Pathfinder Roleplaying Game Superscriber

I think it can work and work very well. But the players REALLY need to buy into the idea and concept and be willing to play it out. Mom and Dad don't have to be in charge all the time either. Kids can rebel and prove they know what they are doing. I mean it happens in real life where one of the kids runs a business and one of the parents work for them cause they are better at it.

But the players really really need to be cool with it or I think it will be a train wreck and kill the campaign.

Liberty's Edge

Pathfinder Maps, Starfinder Adventure Path, Starfinder Maps, Starfinder Roleplaying Game, Starfinder Society Subscriber; Pathfinder Roleplaying Game Superscriber

My gaming group tried this. They all wanted to be brothers and sisters. I think it could have worked, but they tended to focus on disagreeing instead of working together. The roleplaying at times was downright childish. We all agreed to abandon the whole thing very quickly and we still laugh about "our worst campaign ever" even today. So.... It could work, but wow! can it ever fail.

Silver Crusade

In my group (we are currently playing Curse of the Crimson Throne) two characters are actually siblings from a very minor noble house. They began the campaign with their brother-in-law (who was widowed before the campaign started) and their cousin. The group also consists of a member of the city guard, a former servant turned smuggler and a Galtian noblewoman.

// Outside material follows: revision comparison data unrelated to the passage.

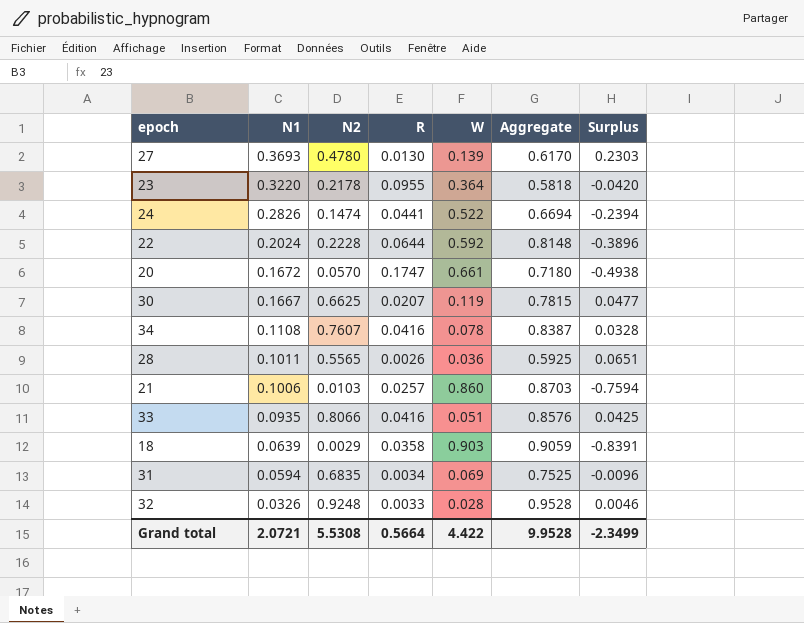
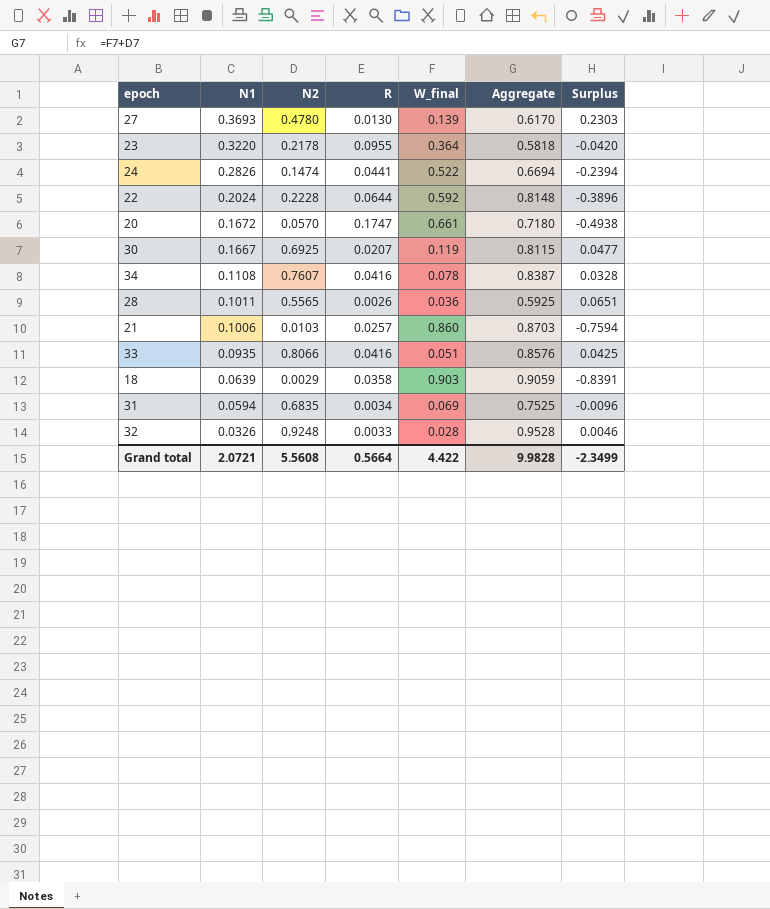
column name: W -> W_final
30 | N2: 0.6625 -> 0.6925
30 | Aggregate: 0.7815 -> 0.8115
Grand total | N2: 5.5308 -> 5.5608
Grand total | Aggregate: 9.9528 -> 9.9828

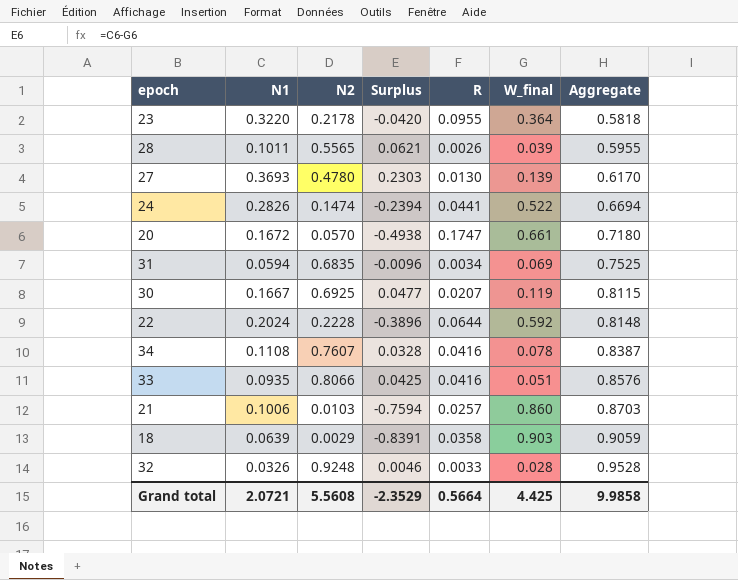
row order: N1 descending -> Aggregate ascending
column Surplus | position: 7 -> 4
28 | Surplus: 0.0651 -> 0.0621
28 | W_final: 0.036 -> 0.039
28 | Aggregate: 0.5925 -> 0.5955
Grand total | Surplus: -2.3499 -> -2.3529
Grand total | W_final: 4.422 -> 4.425
Grand total | Aggregate: 9.9828 -> 9.9858

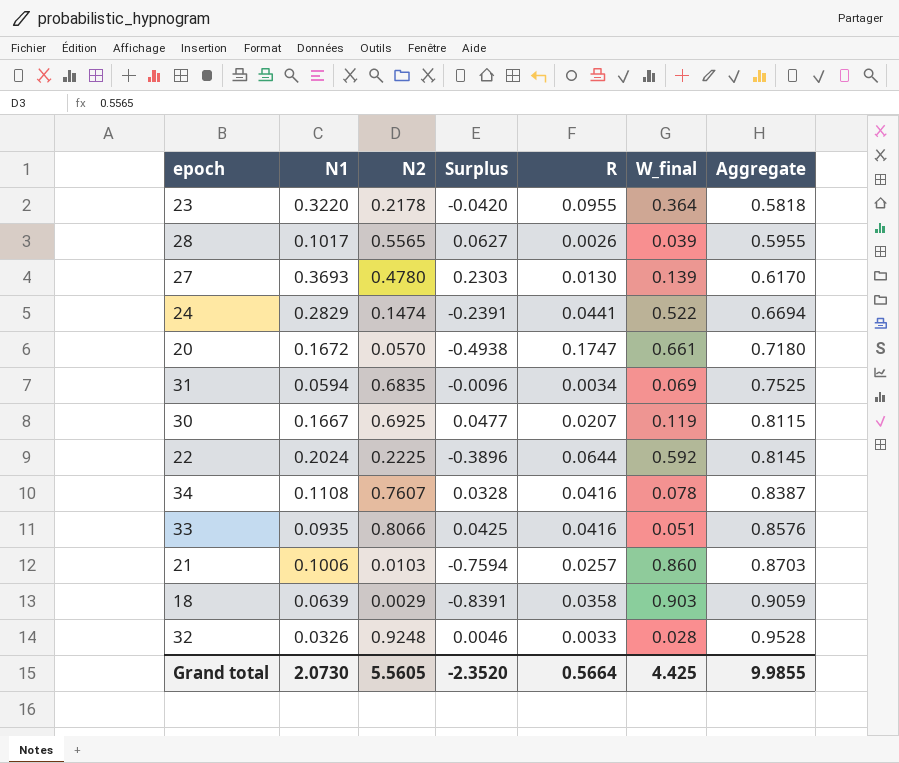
28 | N1: 0.1011 -> 0.1017
28 | Surplus: 0.0621 -> 0.0627
24 | N1: 0.2826 -> 0.2829
24 | Surplus: -0.2394 -> -0.2391
22 | N2: 0.2228 -> 0.2225
22 | Aggregate: 0.8148 -> 0.8145
Grand total | N1: 2.0721 -> 2.0730
Grand total | N2: 5.5608 -> 5.5605
Grand total | Surplus: -2.3529 -> -2.3520
Grand total | Aggregate: 9.9858 -> 9.9855

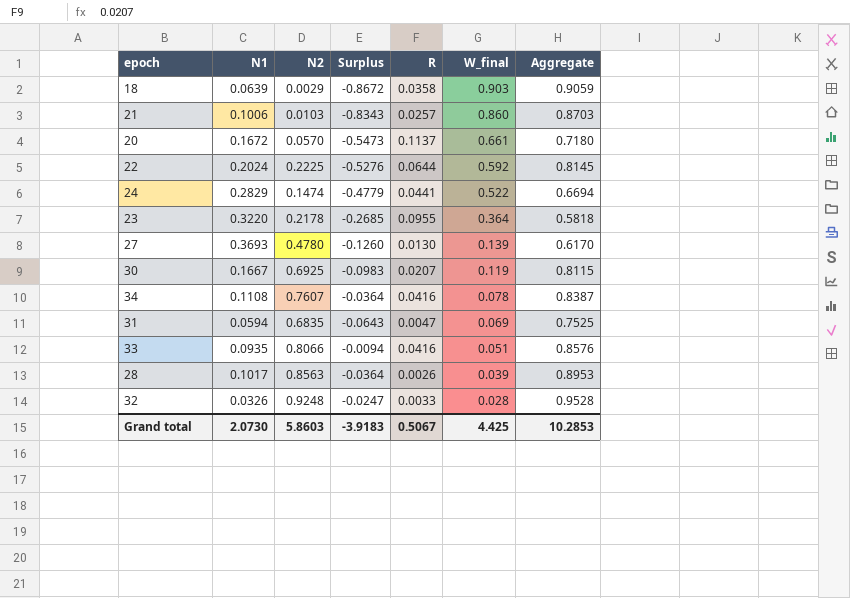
row order: Aggregate ascending -> W_final descending
column Surplus | formula: [N1] - [W_final] -> [R] - [W_final]
20 | R: 0.1747 -> 0.1137
31 | R: 0.0034 -> 0.0047
28 | N2: 0.5565 -> 0.8563
28 | Aggregate: 0.5955 -> 0.8953
Grand total | N2: 5.5605 -> 5.8603
Grand total | Surplus: -2.3520 -> -3.9183
Grand total | R: 0.5664 -> 0.5067
Grand total | Aggregate: 9.9855 -> 10.2853

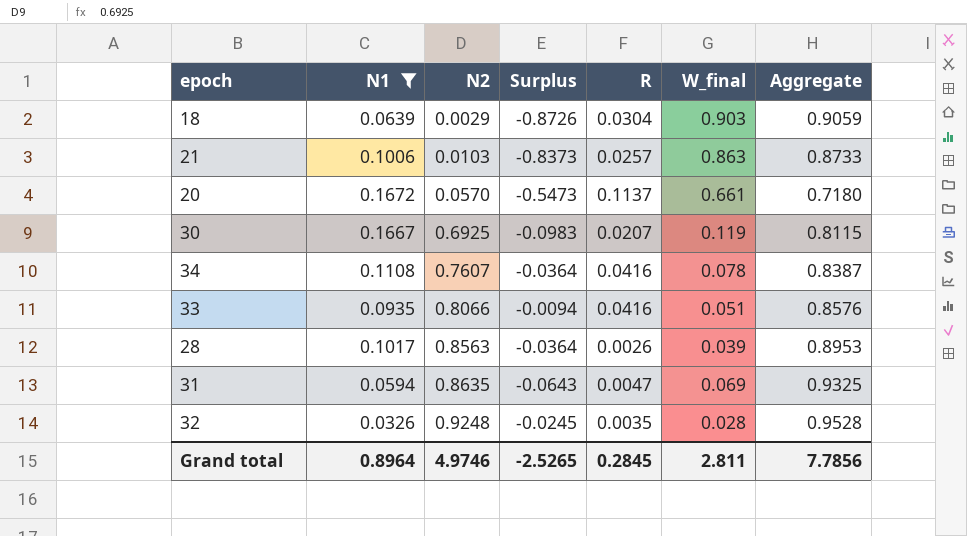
filter: none -> N1 <= 0.1672
row order: W_final descending -> N2 ascending
18 | Surplus: -0.8672 -> -0.8726
18 | R: 0.0358 -> 0.0304
21 | Surplus: -0.8343 -> -0.8373
21 | W_final: 0.860 -> 0.863
21 | Aggregate: 0.8703 -> 0.8733
31 | N2: 0.6835 -> 0.8635
31 | Aggregate: 0.7525 -> 0.9325
32 | Surplus: -0.0247 -> -0.0245
32 | R: 0.0033 -> 0.0035
Grand total | N1: 2.0730 -> 0.8964
Grand total | N2: 5.8603 -> 4.9746
Grand total | Surplus: -3.9183 -> -2.5265
Grand total | R: 0.5067 -> 0.2845
Grand total | W_final: 4.425 -> 2.811
Grand total | Aggregate: 10.2853 -> 7.7856

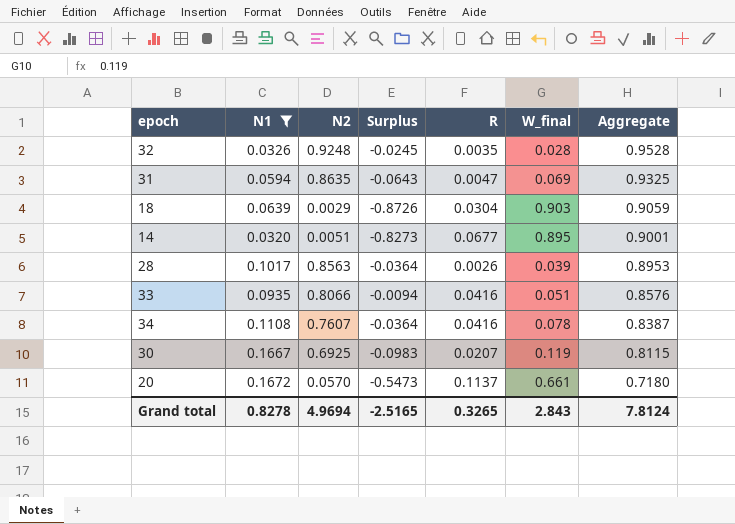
row order: N2 ascending -> Aggregate descending
row 21: 0.1006 | 0.0103 | -0.8373 | 0.0257 | 0.863 | 0.8733 -> none
row 14: none -> 0.0320 | 0.0051 | -0.8273 | 0.0677 | 0.895 | 0.9001
Grand total | N1: 0.8964 -> 0.8278
Grand total | N2: 4.9746 -> 4.9694
Grand total | Surplus: -2.5265 -> -2.5165
Grand total | R: 0.2845 -> 0.3265
Grand total | W_final: 2.811 -> 2.843
Grand total | Aggregate: 7.7856 -> 7.8124

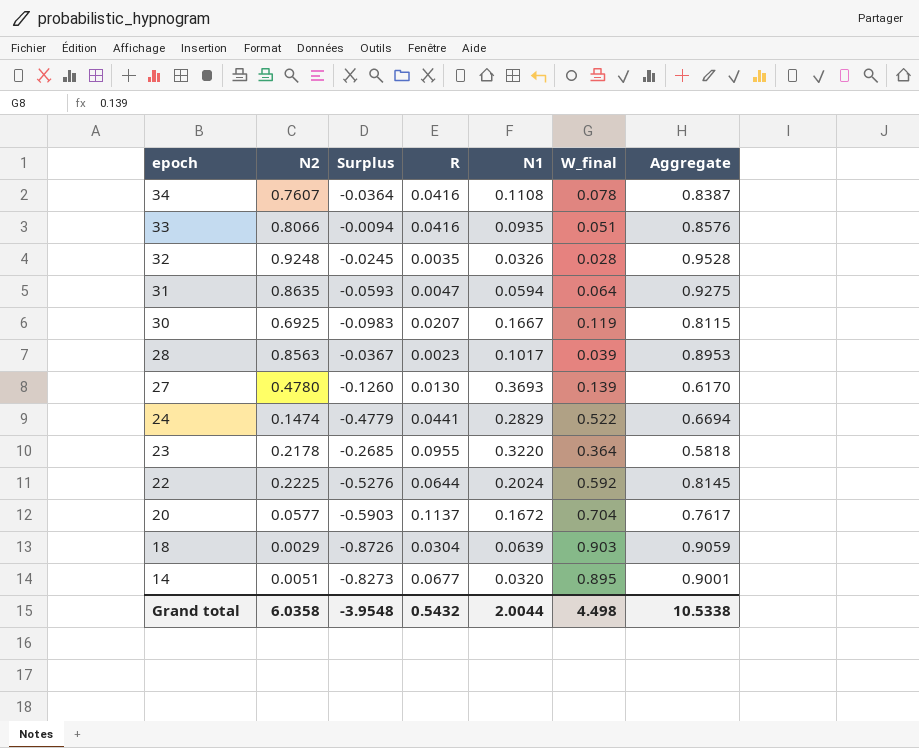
filter: N1 <= 0.1672 -> none
row order: Aggregate descending -> epoch descending
column N1 | position: 2 -> 5
31 | Surplus: -0.0643 -> -0.0593
31 | W_final: 0.069 -> 0.064
31 | Aggregate: 0.9325 -> 0.9275
28 | Surplus: -0.0364 -> -0.0367
28 | R: 0.0026 -> 0.0023
20 | N2: 0.0570 -> 0.0577
20 | Surplus: -0.5473 -> -0.5903
20 | W_final: 0.661 -> 0.704
20 | Aggregate: 0.7180 -> 0.7617
Grand total | N2: 4.9694 -> 6.0358
Grand total | Surplus: -2.5165 -> -3.9548
Grand total | R: 0.3265 -> 0.5432
Grand total | N1: 0.8278 -> 2.0044
Grand total | W_final: 2.843 -> 4.498
Grand total | Aggregate: 7.8124 -> 10.5338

However, the group feels much like a family affair and works very well. It gave us strong links from the beginning and these have become the foundation of the group. I would highly recommend it, but it does take some initial work as group to bring the party to life.


In the 20+ years I have been playing roleplaying games. We have had many parties consist of family members.

As long as everyone is willing to roleplay and take the character's background and histories seriously I can see it being an amazing game.

As mentioned it can make tying everyone together very easy reducing the need to try and figure out why X character would go along. Sure there may be conflicts but all parties have conflicts the important thing here is the Family Bond.

Friends and coworkers may have fights and end up not being friends any more or changing jobs but most of us have had even worse falling outs with family members yet we still interact with them and they are still a part of our lives.

As far as whether players will react well to being bossed around by mom or dad or grandpa. Everyone should sit down and discuss the social dynamic. No one that is going to have a problem (Out of Character) with being bosses around should play the young son if Bob is playing the Nazi-like father. However some players may want to play the rebelious youth that keeps getting in to trouble.

Basically have everyone share their general character ideas and discuss/work out their relationships with the other family members.

If you are going to play the Parent/Sibling combo be sure you are very familiar with the other players play style and both player and character personality.

I had a female friend that gamed with me and we always played brother/sister combos. We had an amazing dynamic. Even without discussing before hand we could fall into roleplaying just making up stories about our characters backgrounds. When one of us would get stumpped or stumble we could easily cover for the other.


Even adventuring family members can mess up. Look at The lion the Witch and the Wardrobe. The younger male sibling betrays the rest of the family (though he probably did not see it that way at the time) because he was tired of living in his overbearing older brothers shadow all the time and being constantly told what to do.